Last month, the board suspended rules passed in January that would have deregulated which coaching staff members could perform recruiting tasks and what printed materials could be sent to recruits. It also agreed to take a second look at a new rule that would have prohibited coaches from scouting future opponents in person and watched closely as at least 75 schools, the minimum needed to override a board vote, objected to allowing coaches unlimited contacts with recruits outside the traditional non-contact periods.

Those rules went into effect in men's and women's basketball last summer, and the coaches approve. Football coaches don't see it the same way.

"We have serious concerns whether these proposals, as currently written, are in the best interest of high school student-athletes, their families and their coaches," the Big Ten coaches and athletic directors said in critiquing the changes in February. "We are also concerned about the adverse effect they would have on college coaches, administrators and university resources."
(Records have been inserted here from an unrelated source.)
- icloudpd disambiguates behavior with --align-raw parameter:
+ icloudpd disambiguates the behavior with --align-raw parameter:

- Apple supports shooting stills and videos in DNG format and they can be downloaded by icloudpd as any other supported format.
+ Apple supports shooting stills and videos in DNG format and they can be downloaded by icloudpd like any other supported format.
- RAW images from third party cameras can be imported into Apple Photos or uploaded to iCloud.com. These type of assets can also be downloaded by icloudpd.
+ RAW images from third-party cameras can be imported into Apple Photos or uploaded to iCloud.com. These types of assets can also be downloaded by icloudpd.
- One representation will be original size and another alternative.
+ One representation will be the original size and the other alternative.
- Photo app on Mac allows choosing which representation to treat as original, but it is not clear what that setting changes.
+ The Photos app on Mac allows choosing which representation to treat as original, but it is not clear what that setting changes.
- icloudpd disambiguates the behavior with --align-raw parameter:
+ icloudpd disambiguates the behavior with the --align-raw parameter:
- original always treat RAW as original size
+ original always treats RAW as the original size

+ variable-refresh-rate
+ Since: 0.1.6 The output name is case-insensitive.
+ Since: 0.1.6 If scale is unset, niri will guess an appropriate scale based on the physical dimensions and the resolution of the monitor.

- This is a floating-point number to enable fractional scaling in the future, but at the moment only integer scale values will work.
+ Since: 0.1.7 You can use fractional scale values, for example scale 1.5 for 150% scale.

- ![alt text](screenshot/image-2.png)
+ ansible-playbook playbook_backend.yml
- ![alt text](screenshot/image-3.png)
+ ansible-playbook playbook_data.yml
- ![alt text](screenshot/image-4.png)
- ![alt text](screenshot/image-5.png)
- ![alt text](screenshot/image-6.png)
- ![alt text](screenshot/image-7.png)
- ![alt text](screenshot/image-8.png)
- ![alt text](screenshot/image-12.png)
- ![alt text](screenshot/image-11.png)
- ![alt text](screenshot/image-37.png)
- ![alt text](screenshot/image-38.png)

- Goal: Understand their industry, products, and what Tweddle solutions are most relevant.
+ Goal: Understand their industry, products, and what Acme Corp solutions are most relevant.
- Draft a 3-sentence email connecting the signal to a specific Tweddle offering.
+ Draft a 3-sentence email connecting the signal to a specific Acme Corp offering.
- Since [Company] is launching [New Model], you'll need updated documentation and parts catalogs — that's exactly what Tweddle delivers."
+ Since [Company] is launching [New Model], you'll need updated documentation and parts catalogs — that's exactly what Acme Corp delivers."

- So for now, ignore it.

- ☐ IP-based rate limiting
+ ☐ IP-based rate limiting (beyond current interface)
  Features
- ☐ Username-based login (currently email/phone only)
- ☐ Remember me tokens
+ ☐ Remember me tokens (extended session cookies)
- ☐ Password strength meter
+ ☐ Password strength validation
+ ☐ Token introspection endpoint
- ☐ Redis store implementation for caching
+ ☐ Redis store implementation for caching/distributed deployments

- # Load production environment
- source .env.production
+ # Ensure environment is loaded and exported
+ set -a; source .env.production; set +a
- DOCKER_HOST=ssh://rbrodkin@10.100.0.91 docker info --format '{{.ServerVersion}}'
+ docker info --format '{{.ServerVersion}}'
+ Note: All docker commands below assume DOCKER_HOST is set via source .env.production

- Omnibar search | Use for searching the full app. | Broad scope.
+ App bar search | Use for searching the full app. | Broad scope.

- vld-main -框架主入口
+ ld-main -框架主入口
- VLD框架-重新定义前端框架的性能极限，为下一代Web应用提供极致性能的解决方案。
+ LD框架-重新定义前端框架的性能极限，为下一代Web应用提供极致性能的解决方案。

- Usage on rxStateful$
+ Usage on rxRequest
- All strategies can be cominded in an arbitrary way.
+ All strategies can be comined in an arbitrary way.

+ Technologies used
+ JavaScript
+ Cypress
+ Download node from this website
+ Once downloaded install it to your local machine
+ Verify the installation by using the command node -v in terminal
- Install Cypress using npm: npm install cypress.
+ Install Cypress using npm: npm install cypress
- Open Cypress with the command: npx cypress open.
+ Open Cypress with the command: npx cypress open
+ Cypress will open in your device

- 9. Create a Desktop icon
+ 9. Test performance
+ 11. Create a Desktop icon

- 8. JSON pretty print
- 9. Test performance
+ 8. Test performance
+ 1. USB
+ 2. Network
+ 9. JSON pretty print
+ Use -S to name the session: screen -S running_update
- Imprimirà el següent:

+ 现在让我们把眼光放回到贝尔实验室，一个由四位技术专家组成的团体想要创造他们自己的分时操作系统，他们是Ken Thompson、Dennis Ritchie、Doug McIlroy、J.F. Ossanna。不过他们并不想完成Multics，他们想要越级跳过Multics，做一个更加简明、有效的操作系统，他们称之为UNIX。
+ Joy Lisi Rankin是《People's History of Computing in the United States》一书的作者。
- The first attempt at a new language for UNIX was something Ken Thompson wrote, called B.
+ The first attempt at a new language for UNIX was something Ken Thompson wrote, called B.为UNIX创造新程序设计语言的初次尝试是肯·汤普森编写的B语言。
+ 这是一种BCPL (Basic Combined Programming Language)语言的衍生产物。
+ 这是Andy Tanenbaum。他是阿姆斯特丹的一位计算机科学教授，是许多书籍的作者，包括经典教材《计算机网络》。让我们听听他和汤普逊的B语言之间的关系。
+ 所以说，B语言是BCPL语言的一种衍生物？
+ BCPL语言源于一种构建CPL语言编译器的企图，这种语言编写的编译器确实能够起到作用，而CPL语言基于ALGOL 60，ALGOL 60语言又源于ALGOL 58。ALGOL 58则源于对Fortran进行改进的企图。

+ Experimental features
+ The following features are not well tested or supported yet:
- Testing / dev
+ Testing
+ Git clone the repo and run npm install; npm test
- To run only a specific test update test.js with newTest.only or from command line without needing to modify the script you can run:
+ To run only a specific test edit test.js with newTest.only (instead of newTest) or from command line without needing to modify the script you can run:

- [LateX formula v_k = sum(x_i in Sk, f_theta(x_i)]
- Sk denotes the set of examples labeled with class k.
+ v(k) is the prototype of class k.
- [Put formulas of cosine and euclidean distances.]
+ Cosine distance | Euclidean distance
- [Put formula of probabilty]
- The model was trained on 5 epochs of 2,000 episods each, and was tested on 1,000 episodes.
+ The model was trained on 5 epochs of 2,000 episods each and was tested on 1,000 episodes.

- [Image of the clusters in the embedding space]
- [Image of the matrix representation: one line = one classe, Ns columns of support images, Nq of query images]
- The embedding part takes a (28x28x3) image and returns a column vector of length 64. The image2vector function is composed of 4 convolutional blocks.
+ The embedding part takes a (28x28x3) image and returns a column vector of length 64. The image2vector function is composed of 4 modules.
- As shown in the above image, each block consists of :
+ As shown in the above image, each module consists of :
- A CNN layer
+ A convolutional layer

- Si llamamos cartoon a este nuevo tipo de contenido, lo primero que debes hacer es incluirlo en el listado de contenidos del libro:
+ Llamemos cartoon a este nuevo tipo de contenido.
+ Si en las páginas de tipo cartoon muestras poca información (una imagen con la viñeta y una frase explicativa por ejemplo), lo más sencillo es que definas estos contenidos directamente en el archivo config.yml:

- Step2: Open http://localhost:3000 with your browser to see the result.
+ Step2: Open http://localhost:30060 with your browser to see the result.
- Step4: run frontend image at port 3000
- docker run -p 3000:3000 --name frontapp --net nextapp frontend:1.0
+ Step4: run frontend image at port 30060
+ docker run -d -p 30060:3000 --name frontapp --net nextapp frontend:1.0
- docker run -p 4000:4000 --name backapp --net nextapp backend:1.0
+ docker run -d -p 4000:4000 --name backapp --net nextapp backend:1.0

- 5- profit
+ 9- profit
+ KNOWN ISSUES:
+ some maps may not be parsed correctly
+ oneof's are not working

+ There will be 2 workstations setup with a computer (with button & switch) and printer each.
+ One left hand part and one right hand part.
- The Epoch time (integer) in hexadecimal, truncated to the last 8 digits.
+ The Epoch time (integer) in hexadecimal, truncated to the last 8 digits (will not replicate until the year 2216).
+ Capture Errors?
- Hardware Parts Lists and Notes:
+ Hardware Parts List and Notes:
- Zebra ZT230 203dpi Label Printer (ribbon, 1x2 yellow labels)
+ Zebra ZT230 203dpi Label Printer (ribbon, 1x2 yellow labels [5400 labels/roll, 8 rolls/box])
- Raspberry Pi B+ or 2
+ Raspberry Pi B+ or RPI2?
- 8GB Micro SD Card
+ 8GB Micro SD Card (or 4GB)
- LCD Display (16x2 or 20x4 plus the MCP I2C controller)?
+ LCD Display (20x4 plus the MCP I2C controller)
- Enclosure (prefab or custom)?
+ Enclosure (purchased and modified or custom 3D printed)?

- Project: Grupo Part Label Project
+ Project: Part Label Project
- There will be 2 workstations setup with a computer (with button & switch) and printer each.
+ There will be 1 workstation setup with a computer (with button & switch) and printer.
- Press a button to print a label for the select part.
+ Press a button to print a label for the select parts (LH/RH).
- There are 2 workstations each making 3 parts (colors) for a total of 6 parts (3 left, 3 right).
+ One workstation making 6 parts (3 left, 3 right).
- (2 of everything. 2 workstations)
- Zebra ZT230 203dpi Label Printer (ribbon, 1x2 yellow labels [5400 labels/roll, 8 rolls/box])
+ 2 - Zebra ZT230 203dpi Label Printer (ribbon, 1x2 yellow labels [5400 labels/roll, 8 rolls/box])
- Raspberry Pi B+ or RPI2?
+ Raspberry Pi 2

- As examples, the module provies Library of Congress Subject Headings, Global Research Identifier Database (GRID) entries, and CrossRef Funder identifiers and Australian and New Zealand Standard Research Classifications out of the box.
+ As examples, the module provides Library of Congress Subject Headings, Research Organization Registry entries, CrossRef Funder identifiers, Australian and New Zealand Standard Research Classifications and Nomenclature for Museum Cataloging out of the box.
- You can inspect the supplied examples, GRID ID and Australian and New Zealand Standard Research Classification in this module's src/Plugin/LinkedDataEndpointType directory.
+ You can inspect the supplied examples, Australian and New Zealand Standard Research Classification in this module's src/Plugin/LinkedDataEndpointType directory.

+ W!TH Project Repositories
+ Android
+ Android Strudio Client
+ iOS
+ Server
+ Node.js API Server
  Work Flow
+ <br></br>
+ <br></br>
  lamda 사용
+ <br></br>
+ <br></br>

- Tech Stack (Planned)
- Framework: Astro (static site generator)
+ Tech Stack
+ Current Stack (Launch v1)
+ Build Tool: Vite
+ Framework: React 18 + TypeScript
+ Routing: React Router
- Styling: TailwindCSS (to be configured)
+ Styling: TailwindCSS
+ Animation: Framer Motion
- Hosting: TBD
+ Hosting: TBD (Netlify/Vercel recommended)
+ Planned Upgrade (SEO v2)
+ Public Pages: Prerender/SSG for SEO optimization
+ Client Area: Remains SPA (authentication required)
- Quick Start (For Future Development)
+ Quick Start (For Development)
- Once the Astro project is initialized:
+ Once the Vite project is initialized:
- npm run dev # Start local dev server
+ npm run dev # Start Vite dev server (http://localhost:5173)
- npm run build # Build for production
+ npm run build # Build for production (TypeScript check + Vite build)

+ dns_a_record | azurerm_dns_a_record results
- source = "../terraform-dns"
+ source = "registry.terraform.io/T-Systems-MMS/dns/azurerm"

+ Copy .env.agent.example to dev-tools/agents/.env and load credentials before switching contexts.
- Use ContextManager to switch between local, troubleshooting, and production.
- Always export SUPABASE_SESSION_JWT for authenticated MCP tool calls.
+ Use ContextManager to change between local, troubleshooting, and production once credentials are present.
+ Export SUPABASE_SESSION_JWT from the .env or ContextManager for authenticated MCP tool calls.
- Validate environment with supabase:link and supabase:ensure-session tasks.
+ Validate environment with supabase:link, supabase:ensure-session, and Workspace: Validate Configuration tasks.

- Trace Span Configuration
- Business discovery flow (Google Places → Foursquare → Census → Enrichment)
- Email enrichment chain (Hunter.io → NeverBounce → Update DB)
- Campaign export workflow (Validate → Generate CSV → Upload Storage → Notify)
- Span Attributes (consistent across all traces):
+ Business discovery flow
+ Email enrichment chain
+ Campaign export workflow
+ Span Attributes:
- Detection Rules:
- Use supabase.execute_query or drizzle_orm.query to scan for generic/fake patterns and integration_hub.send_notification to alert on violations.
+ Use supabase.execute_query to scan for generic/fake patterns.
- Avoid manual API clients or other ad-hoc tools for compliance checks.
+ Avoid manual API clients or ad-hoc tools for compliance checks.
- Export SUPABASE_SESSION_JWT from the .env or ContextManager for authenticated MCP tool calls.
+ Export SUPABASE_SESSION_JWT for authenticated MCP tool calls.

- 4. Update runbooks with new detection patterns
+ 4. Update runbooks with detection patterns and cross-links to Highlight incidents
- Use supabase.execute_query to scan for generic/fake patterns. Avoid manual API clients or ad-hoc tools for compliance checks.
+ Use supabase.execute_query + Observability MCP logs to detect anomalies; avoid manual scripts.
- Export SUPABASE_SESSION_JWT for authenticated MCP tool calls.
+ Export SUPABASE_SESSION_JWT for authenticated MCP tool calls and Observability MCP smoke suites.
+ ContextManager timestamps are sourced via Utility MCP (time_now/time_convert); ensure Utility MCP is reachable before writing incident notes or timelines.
It's enough to even make Emmert consider the possibility of implementing sport-specific rules -- something that would cut against his initial argument to shrink and simplify the NCAA's massive rulebook.

There was also Emmert's annual Final Four press conference, which turned contentious. Emmert now acknowledges the tone didn't help either side but made no apologies for what was said.

Two more enforcement staff members have left in the past month, and during Tuesday's opening remarks to a seemingly friendly audience at the NCAA's second Inclusion Forum, Emmert was questioned about the impact of the academic reforms that established new, tougher eligibility standards for incoming freshmen. The man who asked wondered if it would cause a growing disparity among college athletes from low-resource schools. Emmert explained that the new standards would lead to better results, such as higher graduation rates, rather than negative consequences.